Une promenade financée par de l’argent public, fréquentée, appréciée, intégrée au quotidien des habitants, sera purement et simplement rasée. Non pas parce qu’elle était dangereuse. Non pas parce qu’elle nuisait à l’environnement. Mais parce que l’État a laissé construire en violation de la loi Littoral, avant de se réveiller quand il était trop tard.
Et aujourd’hui, on voudrait faire croire que le problème se résume à un maire sur le banc des accusés.
COMMUNIQUE de la Préfecture de l'Hérault
La préfète de l'Hérault Chantal Mauchet prend acte de la décision du tribunal administratif de Montpellier qui enjoint la ville de Vias dans l'Hérault à démolir le promenoir (et un parking) construit sans autorisation sur le domaine public maritime.
Un jugement qui confirme l'analyse juridique des services de l'Etat (DDTM) et qui protège notre littoral.
Une situation qui aurait pu être évitée si la commune s'était conformée aux prescriptions des services de l'Etat quant au caractère illégal du projet.
Faire porter la responsabilité exclusive à l’élu local est une contre-vérité institutionnelle.
La loi Littoral est une loi nationale. Son contrôle relève exclusivement de l’État, par l’intermédiaire de la préfecture et de ses services. Lorsque ceux-ci ne réagissent pas, n’alertent pas, ne déférent pas un acte manifestement illégal, ils deviennent partie prenante du désastre.
À Vias, l’ouvrage n’a pas été construit clandestinement, de nuit, sans dossiers ni signatures. Il a nécessité :
Le plus choquant n’est pas seulement l’inaction. C’est la violence administrative différée.
L’État n’a rien fait quand il fallait empêcher.
Il frappe quand il faut détruire.
Cette méthode est irresponsable. Elle ne protège ni le littoral, ni l’argent public, ni la démocratie locale. Elle fabrique du gâchis, de la défiance et de l’injustice. Les habitants perdent un équipement utile. Les finances publiques sont dilapidées. Et l’élu devient le fusible commode d’un système qui refuse de se regarder en face.

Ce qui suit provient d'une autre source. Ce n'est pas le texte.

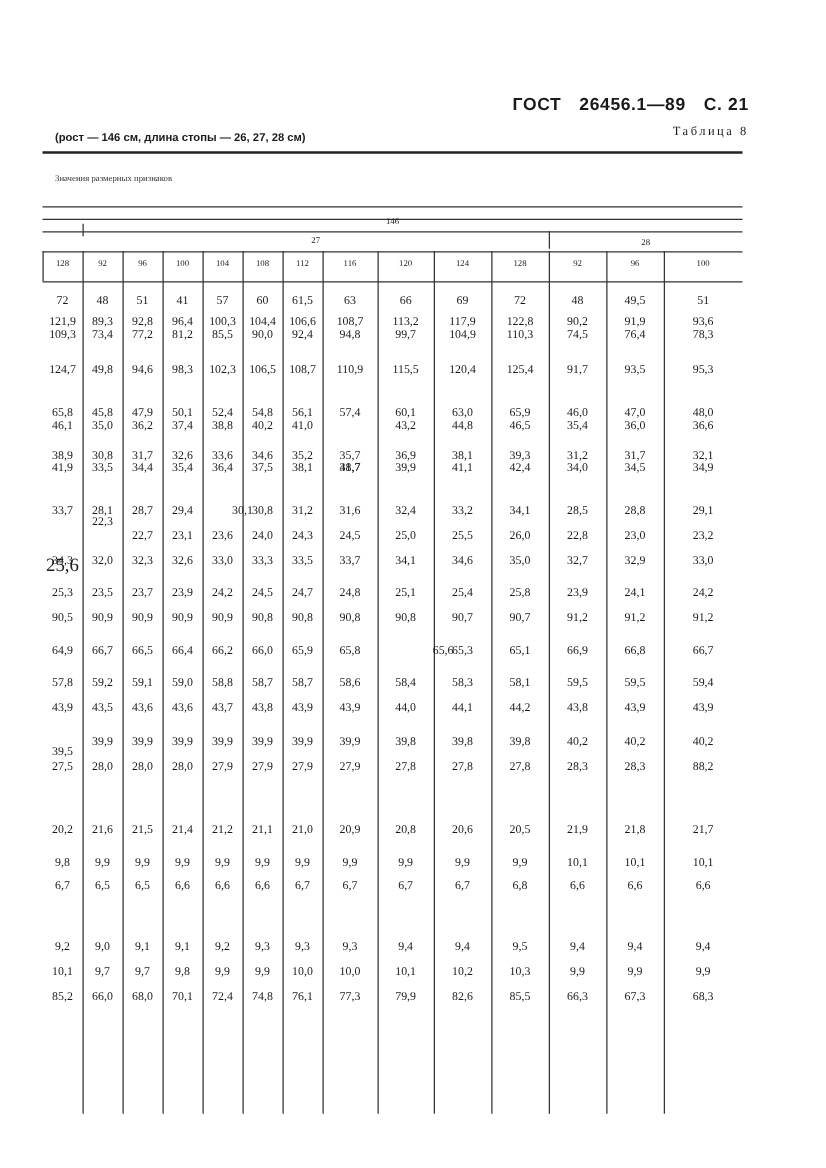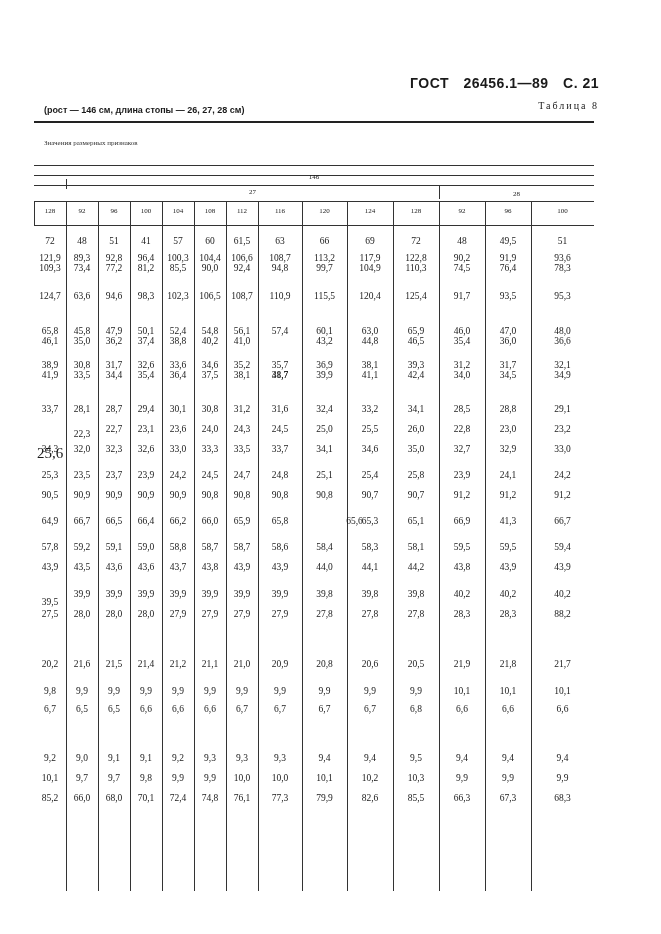--- a/index.html
+++ b/index.html
@@ -115,7 +115,7 @@
     <div class="cell" style="top: 98px; left: 451px; width: 46px; font-size: 9.5px;">76,4</div>
     <div class="cell" style="top: 98px; left: 497px; width: 63px; font-size: 9.5px;">78,3</div>
     <div class="cell" style="top: 126px; left: 0px; width: 32px; font-size: 9.5px;">124,7</div>
-    <div class="cell" style="top: 126px; left: 32px; width: 32px; font-size: 9.5px;">63,6</div>
+    <div class="cell" style="top: 126px; left: 32px; width: 32px; font-size: 9.5px;">49,8</div>
     <div class="cell" style="top: 126px; left: 64px; width: 32px; font-size: 9.5px;">94,6</div>
     <div class="cell" style="top: 126px; left: 96px; width: 32px; font-size: 9.5px;">98,3</div>
     <div class="cell" style="top: 126px; left: 128px; width: 32px; font-size: 9.5px;">102,3</div>

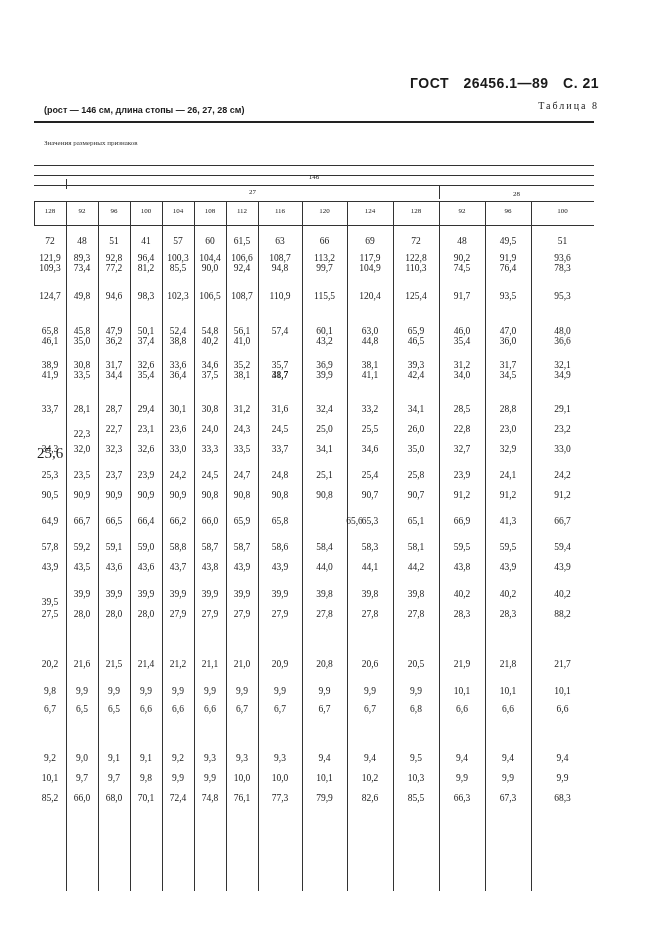--- a/index.html
+++ b/index.html
@@ -188,7 +188,7 @@
     <div class="cell" style="top: 239px; left: 32px; width: 32px; font-size: 9.5px;">28,1</div>
     <div class="cell" style="top: 239px; left: 64px; width: 32px; font-size: 9.5px;">28,7</div>
     <div class="cell" style="top: 239px; left: 96px; width: 32px; font-size: 9.5px;">29,4</div>
-    <div class="cell" style="top: 239px; left: 128px; width: 32px; font-size: 9.5px;">30,1</div>
+    <div class="cell" style="top: 239px; left: 128px; width: 32px; font-size: 9.5px; padding-left: 16px;">30,1</div>
     <div class="cell" style="top: 239px; left: 160px; width: 32px; font-size: 9.5px;">30,8</div>
     <div class="cell" style="top: 239px; left: 192px; width: 32px; font-size: 9.5px;">31,2</div>
     <div class="cell" style="top: 239px; left: 224px; width: 44px; font-size: 9.5px;">31,6</div>

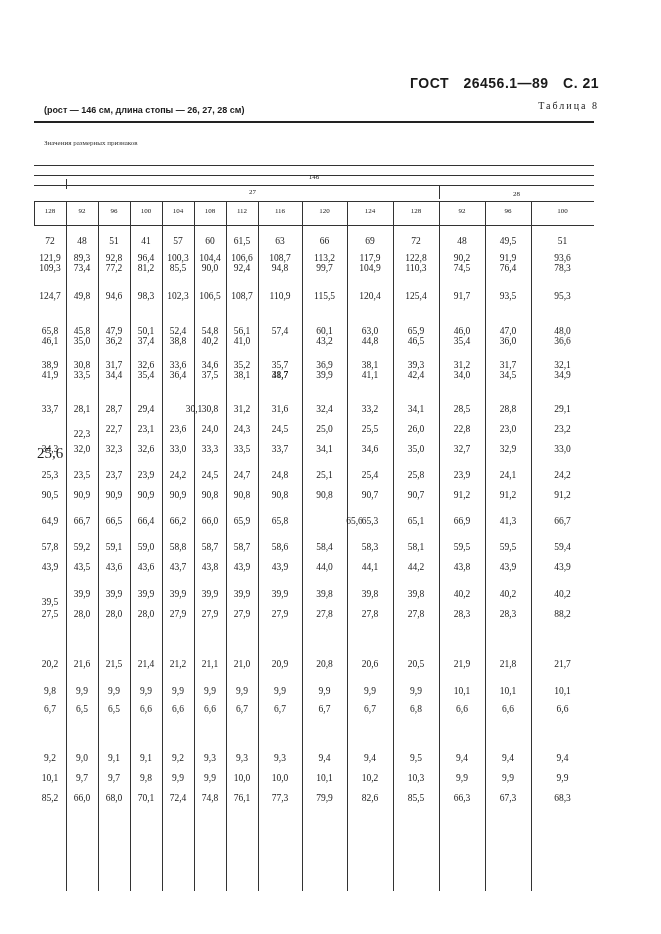--- a/index.html
+++ b/index.html
@@ -199,7 +199,7 @@
     <div class="cell" style="top: 239px; left: 451px; width: 46px; font-size: 9.5px;">28,8</div>
     <div class="cell" style="top: 239px; left: 497px; width: 63px; font-size: 9.5px;">29,1</div>
     <div class="cell" style="top: 259px; left: 0px; width: 32px; font-size: 15px; margin-top: 24px;">25,6</div>
-    <div class="cell" style="top: 264px; left: 32px; width: 32px; font-size: 9.5px; font-family: Liberation Serif, serif;">22,3</div>
+    <div class="cell" style="top: 248px; left: 32px; width: 32px; font-size: 9.5px; font-family: Liberation Serif, serif;">22,3</div>
     <div class="cell" style="top: 259px; left: 64px; width: 32px; font-size: 9.5px;">22,7</div>
     <div class="cell" style="top: 259px; left: 96px; width: 32px; font-size: 9.5px;">23,1</div>
     <div class="cell" style="top: 259px; left: 128px; width: 32px; font-size: 9.5px;">23,6</div>

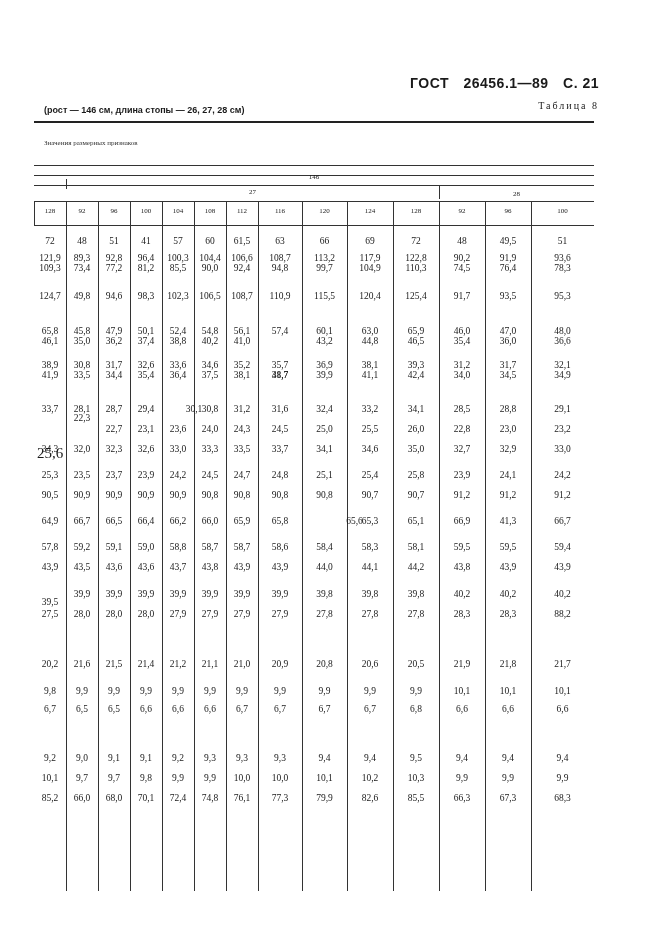--- a/index.html
+++ b/index.html
@@ -266,7 +266,7 @@
     <div class="cell" style="top: 351px; left: 313px; width: 46px; font-size: 9.5px;">65,3</div>
     <div class="cell" style="top: 351px; left: 359px; width: 46px; font-size: 9.5px;">65,1</div>
     <div class="cell" style="top: 351px; left: 405px; width: 46px; font-size: 9.5px;">66,9</div>
-    <div class="cell" style="top: 351px; left: 451px; width: 46px; font-size: 9.5px;">41,3</div>
+    <div class="cell" style="top: 351px; left: 451px; width: 46px; font-size: 9.5px;">66,8</div>
     <div class="cell" style="top: 351px; left: 497px; width: 63px; font-size: 9.5px;">66,7</div>
     <div class="cell" style="top: 377px; left: 0px; width: 32px; font-size: 9.5px;">57,8</div>
     <div class="cell" style="top: 377px; left: 32px; width: 32px; font-size: 9.5px;">59,2</div>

Dans cette affaire, un fait saute aux yeux : personne ne questionne la responsabilité des services de contrôle.
L’État se juge lui-même, et s’absout dans le silence.
Ce déséquilibre est intenable. On ne peut exiger une rigueur absolue des collectivités tout en acceptant la défaillance chronique de ceux qui sont chargés de les contrôler.
La loi Littoral est brandie comme un totem après coup, mais piétinée par négligence en amont. Résultat : on détruit ce que la population utilise, on abîme la confiance citoyenne, et on alimente l’idée que le droit sert davantage à punir qu’à prévenir.
À Vias, le littoral n’a pas été protégé.
Il a été mal administré.
Il est temps de le dire clairement : les vrais responsables de ce gâchis ne sont pas seulement dans la salle d’audience, mais aussi dans les bureaux feutrés de l’État.
Tant que le contrôle de légalité restera un exercice intermittent, opaque et sans reddition de comptes, les mêmes causes produiront les mêmes effets. Et les citoyens continueront de payer pour les erreurs ou les lâchetés de ceux qui étaient censés les protéger.